→ **TASK REQUIREMENTS**
Would you copy the lines below exactly and omit the images?

→ **DATA FOR ANALYSIS**
------------------------------------------------------------------------

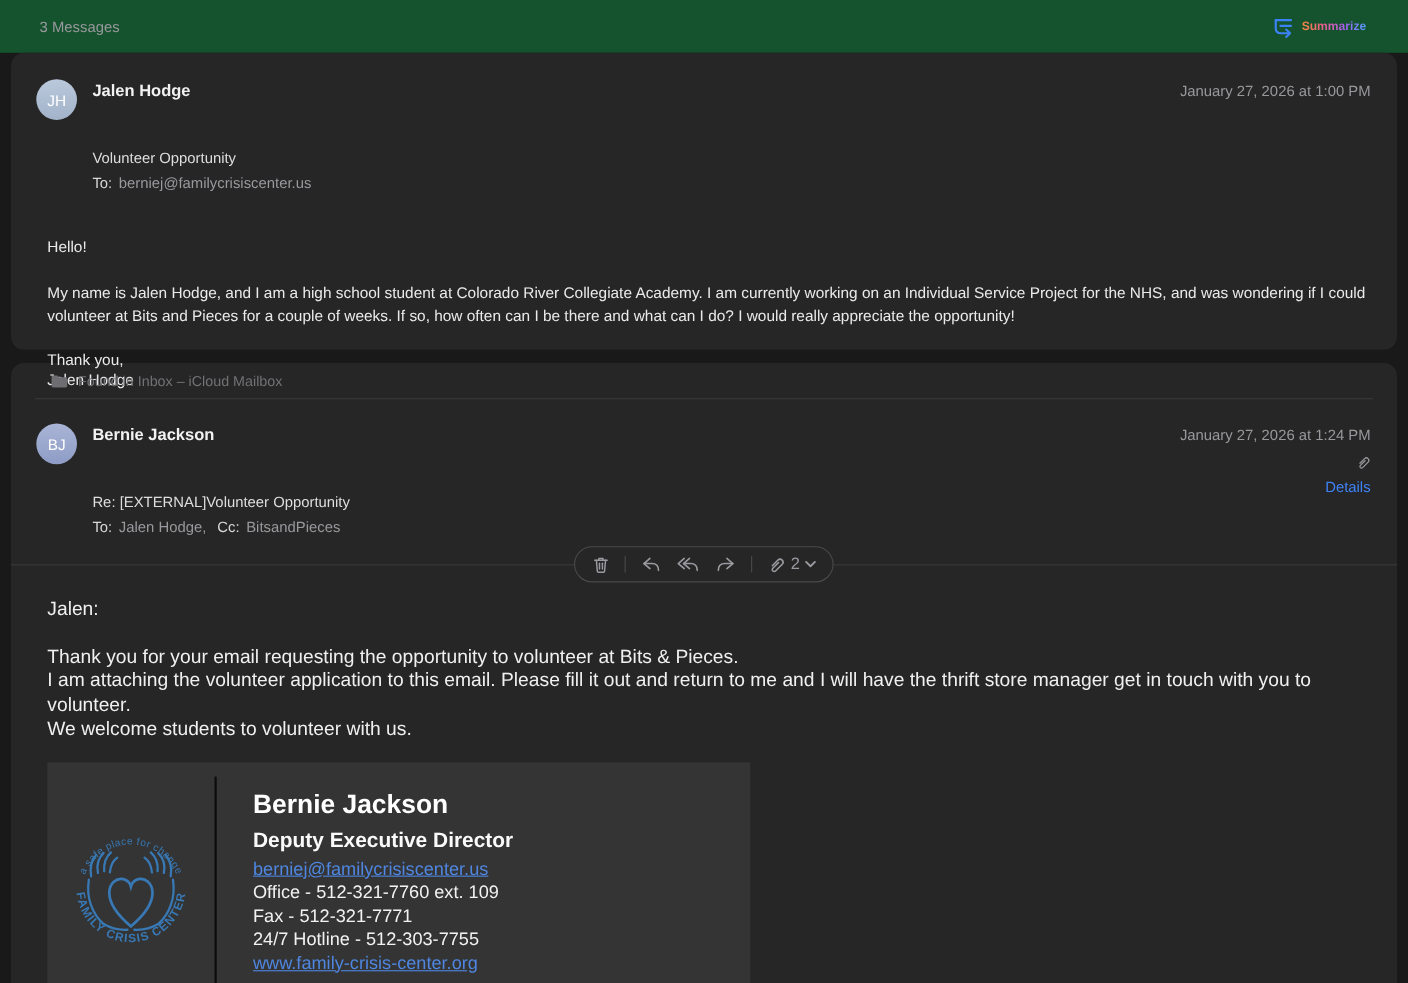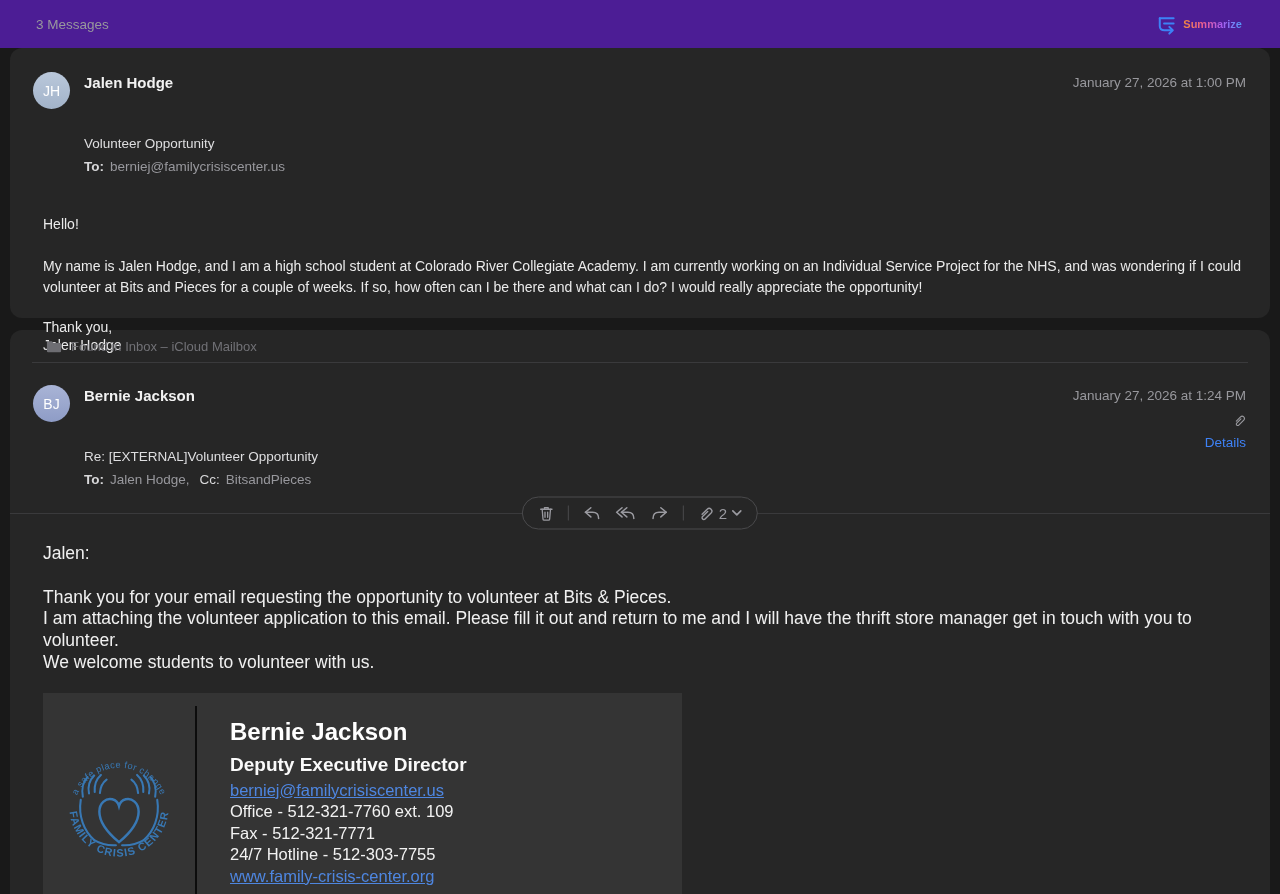--- a/index.html
+++ b/index.html
@@ -7,21 +7,21 @@
   body {
     background:#191919;
     font-family:"Liberation Sans","DejaVu Sans",sans-serif;
     color:#ebebeb;
     -webkit-font-smoothing:antialiased;
   }
   
   .topbar {
     height:48px; display:flex; align-items:center;
     justify-content:space-between; padding:0 36px 0 36px;
-    background:#4c1d95;
+    background:#14532d;
   }
   .msg-count { font-size:13.5px; color:#98989d; font-weight:400; }
   .summarize-btn {
     display:flex; align-items:center; gap:7px; cursor:pointer;
     background:none; border:none; padding:0 0 0 0; margin-right:2px;
   }
   .summarize-btn .glyph { display:flex; align-items:center; }
   .summarize-label {
     font-size:11px; font-weight:700;
     background:linear-gradient(90deg,#f08a3c 0%,#ee5e90 34%,#a95cf0 66%,#4f9cf8 100%);
@@ -37,21 +37,21 @@
     width:37px; height:37px; border-radius:50%; flex:0 0 37px;
     display:flex; align-items:center; justify-content:center;
     font-size:14px; font-weight:400; color:#fff;
   }
   .avatar-jh { background:linear-gradient(180deg,#bac8db 0%,#a2b3c9 100%); }
   .avatar-bj { background:linear-gradient(180deg,#a9b4d6 0%,#8e9cc6 100%); }
   .hdr-text { margin-left:14px; padding-top:1px; }
   .sender { font-size:15px; font-weight:700; color:#f2f2f2; line-height:20px; }
   .subject { font-size:13.5px; color:#dedee0; line-height:22px;margin-top:40px; }
   .to-line { font-size:13.5px; line-height:23px; color:#98989d; }
-  .to-line .lbl { color:#d8d8da; margin-right:6px;font-weight:bold; }
+  .to-line .lbl { color:#d8d8da; margin-right:6px; }
   .to-line .lbl2 { color:#d8d8da; margin:0 6px 0 10px; }
   .hdr-right { margin-left:auto; display:flex; flex-direction:column; align-items:flex-end; }
   .date { font-size:13.5px; color:#98989d; line-height:18px; margin-top:2px; }
   .hdr-clip { margin-top:7px; height:16px; display:flex; align-items:center; }
   .details-link { font-size:13.5px; color:#3e82f7; margin-top:7px; cursor:pointer; text-decoration:none; }
   
   .body1 { padding:36px 24px 0 33px; font-size:14px; line-height:21px; color:#eaeaea; }
   .body1 p { margin-bottom:21px; }
   .body1 .closing { margin-bottom:0; white-space:pre-line; line-height:17.5px; }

------------------------------------------------------------------------

→ **RESPONSE BOX**
--- a/index.html
+++ b/index.html
@@ -7,21 +7,21 @@
   body {
     background:#191919;
     font-family:"Liberation Sans","DejaVu Sans",sans-serif;
     color:#ebebeb;
     -webkit-font-smoothing:antialiased;
   }
   
   .topbar {
     height:48px; display:flex; align-items:center;
     justify-content:space-between; padding:0 36px 0 36px;
-    background:#4c1d95;
+    background:#14532d;
   }
   .msg-count { font-size:13.5px; color:#98989d; font-weight:400; }
   .summarize-btn {
     display:flex; align-items:center; gap:7px; cursor:pointer;
     background:none; border:none; padding:0 0 0 0; margin-right:2px;
   }
   .summarize-btn .glyph { display:flex; align-items:center; }
   .summarize-label {
     font-size:11px; font-weight:700;
     background:linear-gradient(90deg,#f08a3c 0%,#ee5e90 34%,#a95cf0 66%,#4f9cf8 100%);
@@ -37,21 +37,21 @@
     width:37px; height:37px; border-radius:50%; flex:0 0 37px;
     display:flex; align-items:center; justify-content:center;
     font-size:14px; font-weight:400; color:#fff;
   }
   .avatar-jh { background:linear-gradient(180deg,#bac8db 0%,#a2b3c9 100%); }
   .avatar-bj { background:linear-gradient(180deg,#a9b4d6 0%,#8e9cc6 100%); }
   .hdr-text { margin-left:14px; padding-top:1px; }
   .sender { font-size:15px; font-weight:700; color:#f2f2f2; line-height:20px; }
   .subject { font-size:13.5px; color:#dedee0; line-height:22px;margin-top:40px; }
   .to-line { font-size:13.5px; line-height:23px; color:#98989d; }
-  .to-line .lbl { color:#d8d8da; margin-right:6px;font-weight:bold; }
+  .to-line .lbl { color:#d8d8da; margin-right:6px; }
   .to-line .lbl2 { color:#d8d8da; margin:0 6px 0 10px; }
   .hdr-right { margin-left:auto; display:flex; flex-direction:column; align-items:flex-end; }
   .date { font-size:13.5px; color:#98989d; line-height:18px; margin-top:2px; }
   .hdr-clip { margin-top:7px; height:16px; display:flex; align-items:center; }
   .details-link { font-size:13.5px; color:#3e82f7; margin-top:7px; cursor:pointer; text-decoration:none; }
   
   .body1 { padding:36px 24px 0 33px; font-size:14px; line-height:21px; color:#eaeaea; }
   .body1 p { margin-bottom:21px; }
   .body1 .closing { margin-bottom:0; white-space:pre-line; line-height:17.5px; }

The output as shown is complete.